Você pode se sentir entorpecido, e esse entorpecimento pode te assustar. Pode se perguntar por que não está chorando mais, ou por que não consegue parar de chorar. Algumas pessoas sentem um estranho alívio — especialmente se o ente querido sofreu muito — e então sentem culpa por sentir alívio. Outros sentem raiva, ou um vazio oco, ou uma necessidade desesperada de se manter ocupado para não ter que sentar com o silêncio. Não existe resposta emocional correta à perda. O que quer que você esteja sentindo agora é válido, e não define o quanto amou a pessoa que perdeu.
As demandas práticas desses primeiros dias podem parecer tanto avassaladoras quanto estranhamente estabilizadoras. Há ligações a fazer, providencias a tomar, pessoas chegando à sua porta. Algumas pessoas encontram conforto em ter tarefas para focar. Outras sentem ressentimento de que o mundo espere que funcionem quando seu mundo acabou de despedaçar. Se puder, deixe alguém de confiança ajudar a carregar o peso logístico. Você não precisa fazer tudo sozinho, e aceitar ajuda não é sinal de fraqueza — é um ato de sobrevivência.

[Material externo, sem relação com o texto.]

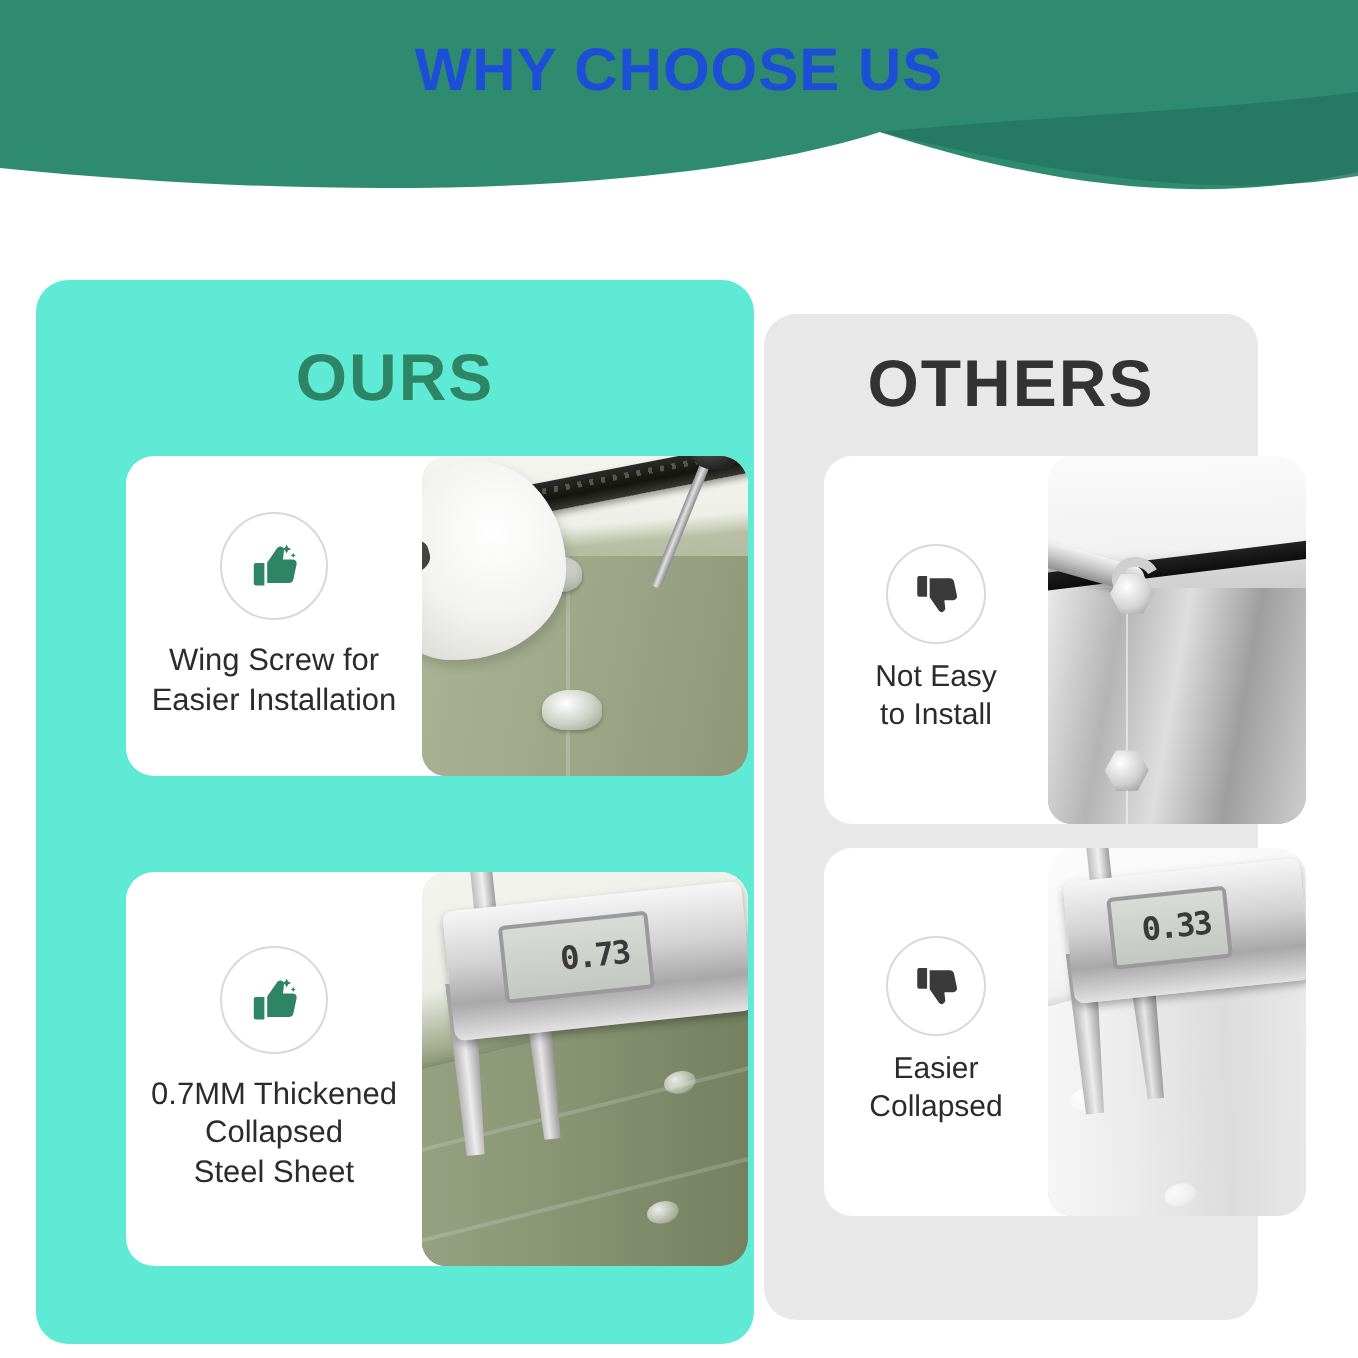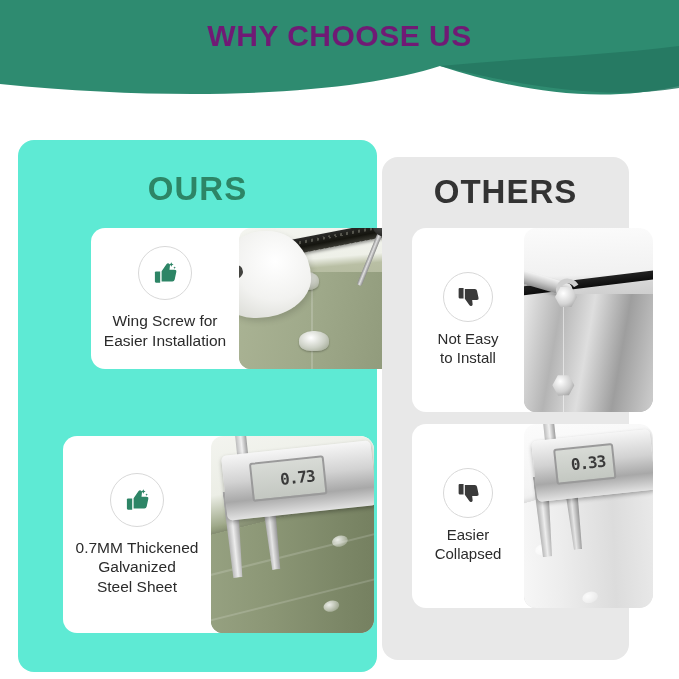"WHY CHOOSE US" .banner-title { color: #701a75 -> #1d4ed8 }
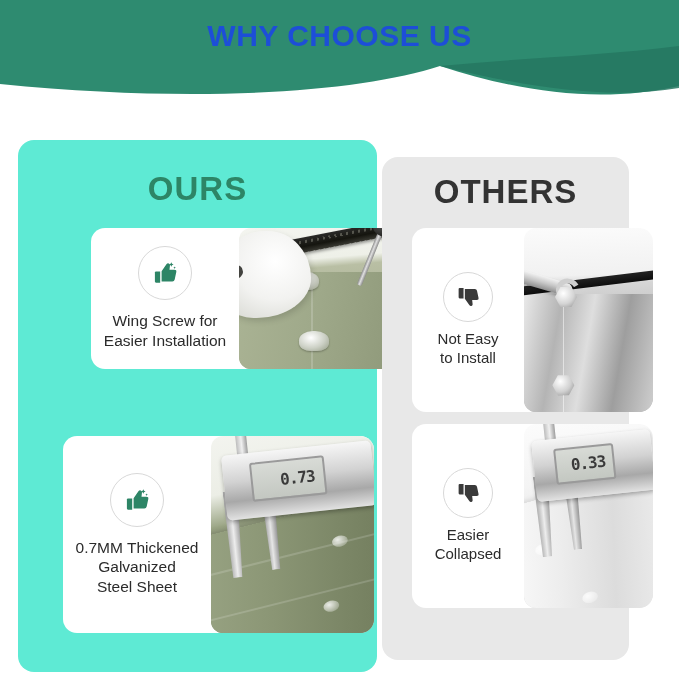"Wing Screw for" .card-ours-1 { height: 141px -> 160px; margin-left: 28px -> none }
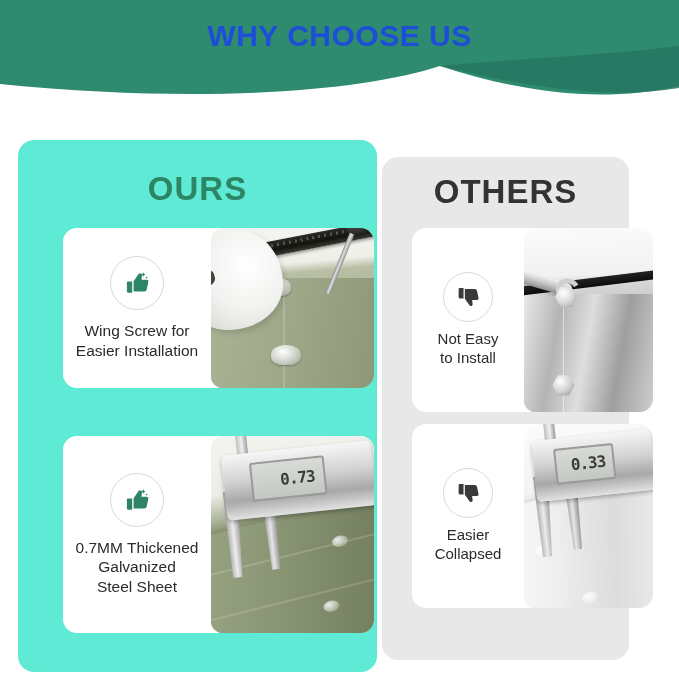"0.7MM Thickened" div.card-label { text: Galvanized -> Collapsed }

Pessoas ao seu redor vão dizer coisas que pretendem confortar mas podem não funcionar bem. "Está em um lugar melhor." "Pelo menos não está mais sofrendo." "Você precisa ser forte." Essas palavras geralmente vem do amor, mesmo quando doem. Você não deve a ninguém uma resposta específica. Não precisa performar o luto de um jeito que deixe os outros confortáveis. Um simples "obrigado" é suficiente se é tudo que você tem.
Nesses primeiros dias, seja tão gentil consigo mesmo quanto seria com alguém que ama profundamente — porque é exatamente isso que você é agora: alguém que merece ternura. Beba água. Deite mesmo que não consiga dormir. Deixe as lágrimas virem quando vierem. E saiba disto: você não precisa descobrir como viver sem essa pessoa hoje. Só precisa passar por este momento, e depois o próximo. Isso é suficiente.